The ritual guessing games had largely been spoiled by The Wall Street Journal, which broke with Oscar etiquette by conducting an informal poll of academy voters and publishing the results over the weekend - results which proved to be unerringly accurate in all but one case; the paper had predicted that Spacey would be beaten to the best actor award by Denzel Washington for his role in The Hurricane.

Angelina Jolie was named best supporting actress for Girl, Interrupted, and Michael Caine won vindication for his omission from last year's list (for Little Voice) by winning best supporting actor for The Cider House Rules.

Caine paid lavish tribute to his fellow nominees, saying he felt like their representative rather than a true winner. He made a big fuss of Haley Joel Osment, the 11-year-old lead of The Sixth Sense, and said Jude Law would be "a huge star whatever happens". He was more irreverent with Tom Cruise, who plays a sex guru in Paul Thomas Anderson's Magnolia, suggesting he might have done better not to win. "Do you know how much supporting actors get paid?" Caine joked.

The musical section produced another British win, for Phil Collins who wrote the theme song to Disney's animated version of Tarzan, but he - along with the other musical nominees - was thoroughly upstaged by Robin Williams and a troop of chorus girls in Mountie outfits who performed the song "Blame Canada" from the animated comedy South Park. Williams, who had been drafted in to clean up the lyrics for family consumption while still making them funny, appeared on stage with a large piece of masking tape over his mouth, only to rip it off and launch gleefully into a verse about breaking wind.

Almost three hours in, Bening was still in her seat, and the show felt as if it might just wait out her pregnancy no matter what. Her husband accepted an Irving Thalberg Award for lifetime achievement, making a speech so long he himself said he had better wrap it up before his new child popped out.

Pedro Almodovar, whose All About My Mother picked up another widely anticipated award for best foreign language film, wittered on in what seemed to be deliberately incoherent fashion until his fellow Spaniards, Antonio Banderas and Penelope Cruz, dragged him away from the microphone.

Altogether briefer was John Irving, accepting a screenplay award for the adaptation of his book, The Cider House Rules, who scored a quick political point by thanking Planned Parenthood and the National Abortion Rights League before seemingly being silenced by the show's producers.

At last the awards - longer even than last year's, despite the Academy's stated intention to keep them shorter - came into the home stretch and Ms Bening was seen on camera doing quick breathing exercises.

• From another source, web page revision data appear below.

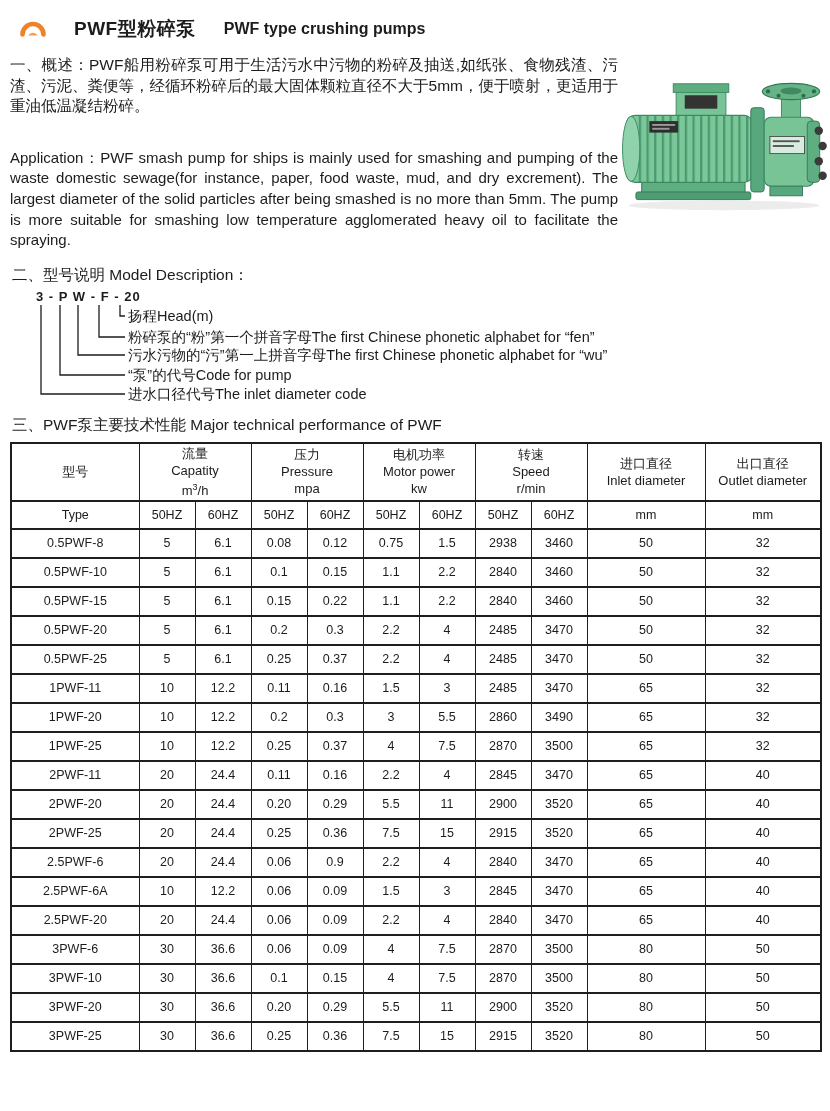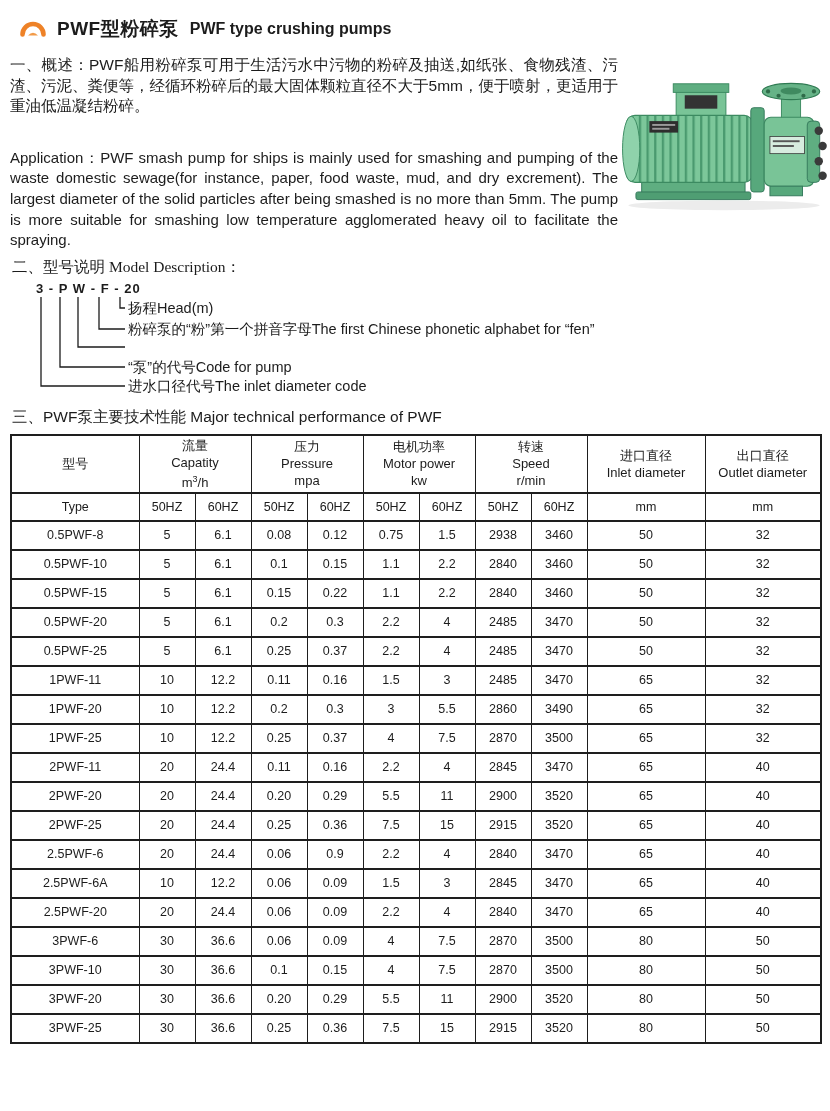--- a/index.html
+++ b/index.html
@@ -12,7 +12,7 @@
   .page{padding:0 10px;position:relative;}
 
   
-  .title-row{display:flex;align-items:center;gap:9px;padding:16px 0 0 8px;}
+  .title-row{display:flex;align-items:center;gap:26px;padding:16px 0 0 8px;}
   .logo{width:30px;height:22px;flex:0 0 auto;}
   .title-zh{font-size:19px;font-weight:bold;letter-spacing:.5px;}
   .title-en{font-size:16px;font-weight:bold;margin-left:2px;}

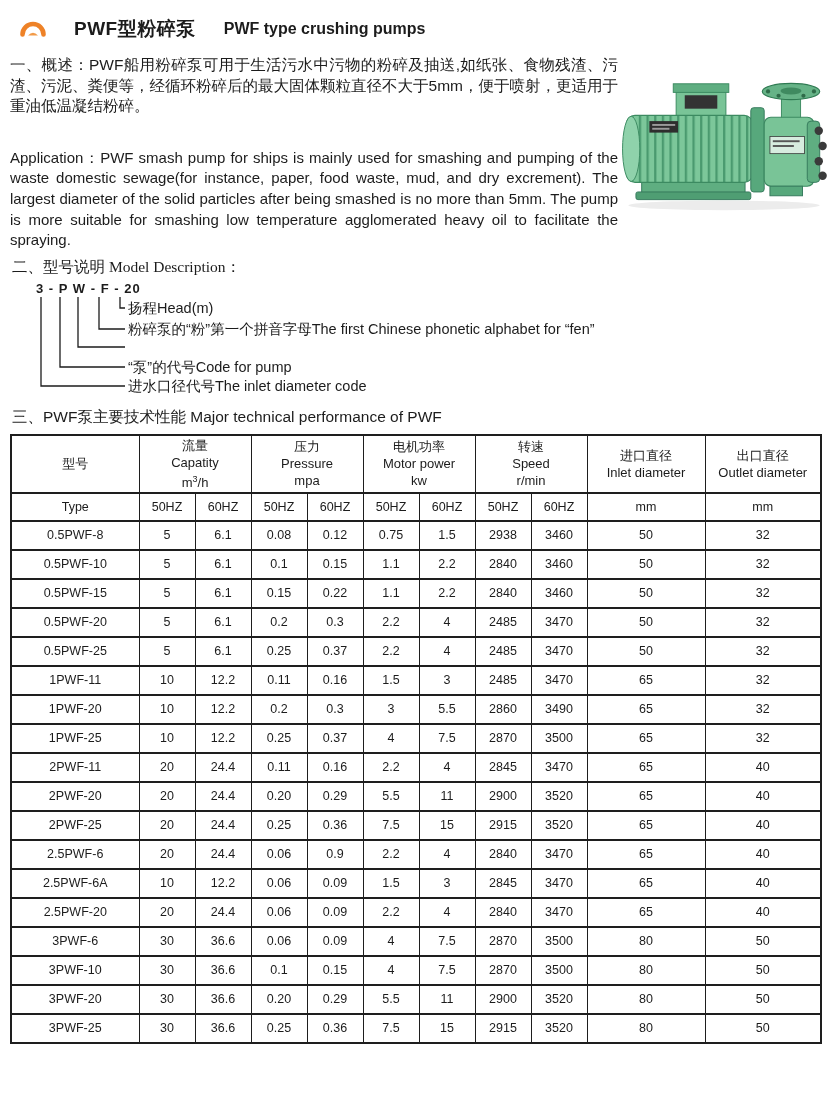--- a/index.html
+++ b/index.html
@@ -26,7 +26,7 @@
   .pump-figure svg{display:block;width:212px;height:134px;}
 
   
-  .sec-heading{font-size:15.5px;margin-top:6px;padding-left:2px;white-space:nowrap;font-family:Liberation Serif, serif;}
+  .sec-heading{font-size:15.5px;margin-top:14px;padding-left:2px;white-space:nowrap;}
   .model-diagram{position:relative;height:118px;margin-top:3px;}
   .model-code{position:absolute;left:26px;top:0;font-size:13px;font-weight:bold;letter-spacing:1px;}
   .model-diagram svg.lines{position:absolute;left:0;top:0;}

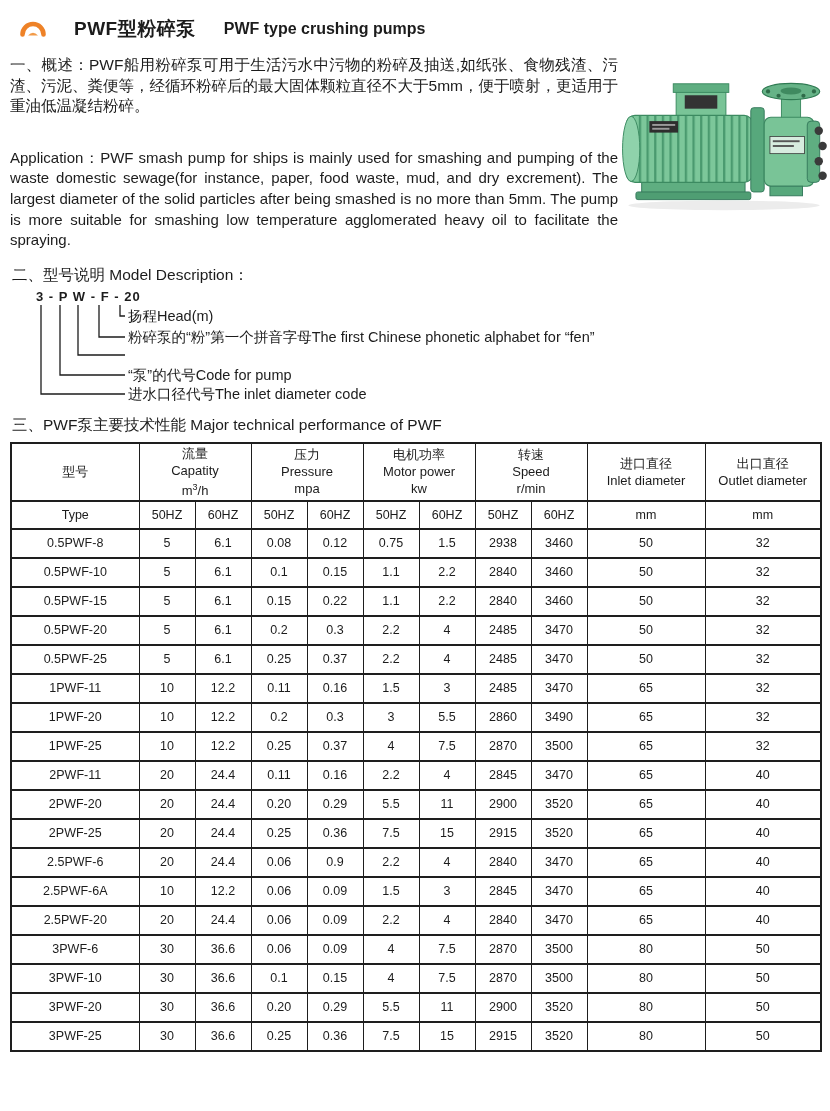--- a/index.html
+++ b/index.html
@@ -129,6 +129,7 @@
     </svg>
     <div class="model-label" style="top:18px">扬程Head(m)</div>
     <div class="model-label" style="top:39px">粉碎泵的“粉”第一个拼音字母The first Chinese phonetic alphabet for “fen”</div>
+    <div class="model-label" style="top:57px">污水污物的“污”第一上拼音字母The first Chinese phonetic alphabet for “wu”</div>
     <div class="model-label" style="top:77px">“泵”的代号Code for pump</div>
     <div class="model-label" style="top:96px">进水口径代号The inlet diameter code</div>
   </div>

Evoking one of the most powerful images of American Beauty, Alan Ball thanked "that plastic bag in front of the World Trade Center for being whatever it is that inspires us to do what we do". Kevin Spacey, echoing the dry humour of his character, Lester Burnham, accepted his award saying: "This is the high point of my day. I hope it doesn't go downhill from here." Dan Jinks, one of the film's producers, was so exercised by the occasion that he ended up thanking "all of his parents". His co-producer, Bruce Cohen, might have got his awards ceremonies mixed up when he thanked his "Grammy".

But what about best actress? In the end it went to Hilary Swank, for her remarkable performance as a transsexual in the low-budget independent filmBoys Don't Cry.Bening did not look too upset. After all, what's an Oscar next to the impending birth of your fourth child?